** EXERCISE DIRECTIONS **
Each record must be returned exactly, apart from the pictures, which stay out.

** Extracted records **
········

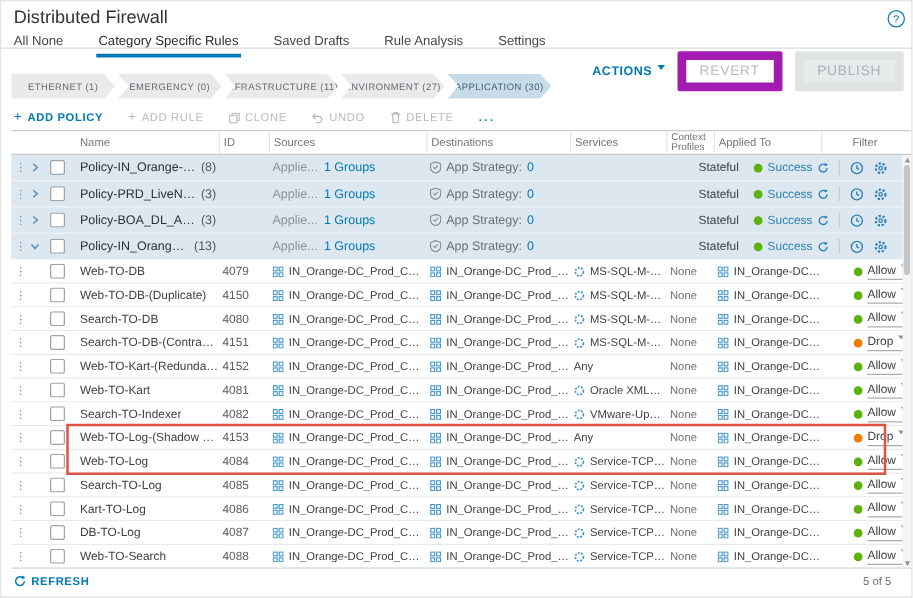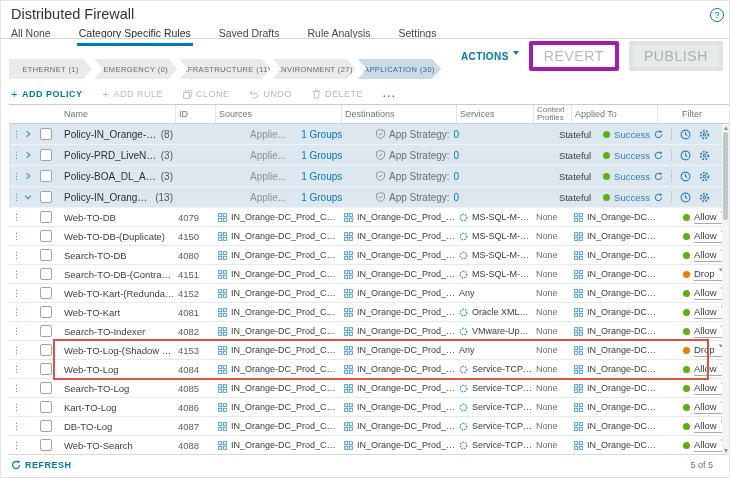--- a/index.html
+++ b/index.html
@@ -15,7 +15,7 @@
   .actionsbar{position:absolute;top:40px;right:6px;display:flex;align-items:center;gap:10px;}
   .actions-link{color:var(--accent);font-size:10px;font-weight:bold;letter-spacing:.4px;display:flex;align-items:flex-start;gap:4px;cursor:pointer;}
   .caret{width:0;height:0;border-left:3.5px solid transparent;border-right:3.5px solid transparent;border-top:4px solid currentColor;display:inline-block;}
-  .btn{font-size:14px;letter-spacing:.6px;padding:3px 11px;border-radius:2px;border:4px solid #a21caf;color:#b9bcbe;background:#fff;}
+  .btn{font-size:11px;letter-spacing:.6px;padding:3px 11px;border-radius:2px;border:7px solid #a21caf;color:#b9bcbe;background:#fff;}
   .btn.flat{background:#e7eaeb;border-color:#e0e3e4;color:#adb1b3;}
   .cats{position:absolute;top:58px;left:8px;width:432px;height:20px;display:flex;gap:2px;}
   .cat{flex:1;background:#e9eaeb;color:#65696b;font-size:7.5px;letter-spacing:.4px;display:flex;align-items:center;justify-content:center;

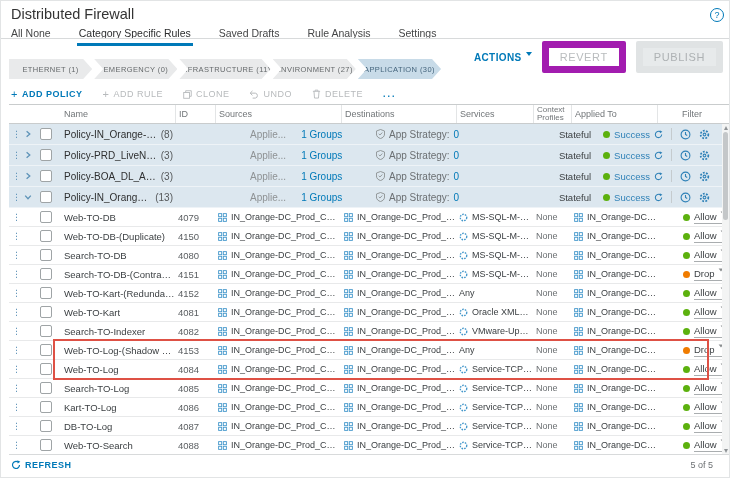--- a/index.html
+++ b/index.html
@@ -52,7 +52,7 @@
   .pname .pc{color:#55585a;margin-left:4px;flex:none;padding-right:2px;}
   .link{color:var(--accent);cursor:pointer;text-decoration:none;white-space:nowrap;}
   .applie{color:#8e9294;white-space:nowrap;}
-  .psrc{gap:15px;margin-left:32px;}
+  .psrc{gap:5px;}
   .pstrat{gap:4px;width:115px;flex:none;}
   .slabel{color:#6b6f72;white-space:nowrap;}
   .pright{margin-left:auto;display:flex;align-items:center;gap:8px;padding-right:12px;flex:none;}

········

** WRITTEN SOLUTION **
--- a/index.html
+++ b/index.html
@@ -15,7 +15,7 @@
   .actionsbar{position:absolute;top:40px;right:6px;display:flex;align-items:center;gap:10px;}
   .actions-link{color:var(--accent);font-size:10px;font-weight:bold;letter-spacing:.4px;display:flex;align-items:flex-start;gap:4px;cursor:pointer;}
   .caret{width:0;height:0;border-left:3.5px solid transparent;border-right:3.5px solid transparent;border-top:4px solid currentColor;display:inline-block;}
-  .btn{font-size:14px;letter-spacing:.6px;padding:3px 11px;border-radius:2px;border:4px solid #a21caf;color:#b9bcbe;background:#fff;}
+  .btn{font-size:11px;letter-spacing:.6px;padding:3px 11px;border-radius:2px;border:7px solid #a21caf;color:#b9bcbe;background:#fff;}
   .btn.flat{background:#e7eaeb;border-color:#e0e3e4;color:#adb1b3;}
   .cats{position:absolute;top:58px;left:8px;width:432px;height:20px;display:flex;gap:2px;}
   .cat{flex:1;background:#e9eaeb;color:#65696b;font-size:7.5px;letter-spacing:.4px;display:flex;align-items:center;justify-content:center;

--- a/index.html
+++ b/index.html
@@ -52,7 +52,7 @@
   .pname .pc{color:#55585a;margin-left:4px;flex:none;padding-right:2px;}
   .link{color:var(--accent);cursor:pointer;text-decoration:none;white-space:nowrap;}
   .applie{color:#8e9294;white-space:nowrap;}
-  .psrc{gap:15px;margin-left:32px;}
+  .psrc{gap:5px;}
   .pstrat{gap:4px;width:115px;flex:none;}
   .slabel{color:#6b6f72;white-space:nowrap;}
   .pright{margin-left:auto;display:flex;align-items:center;gap:8px;padding-right:12px;flex:none;}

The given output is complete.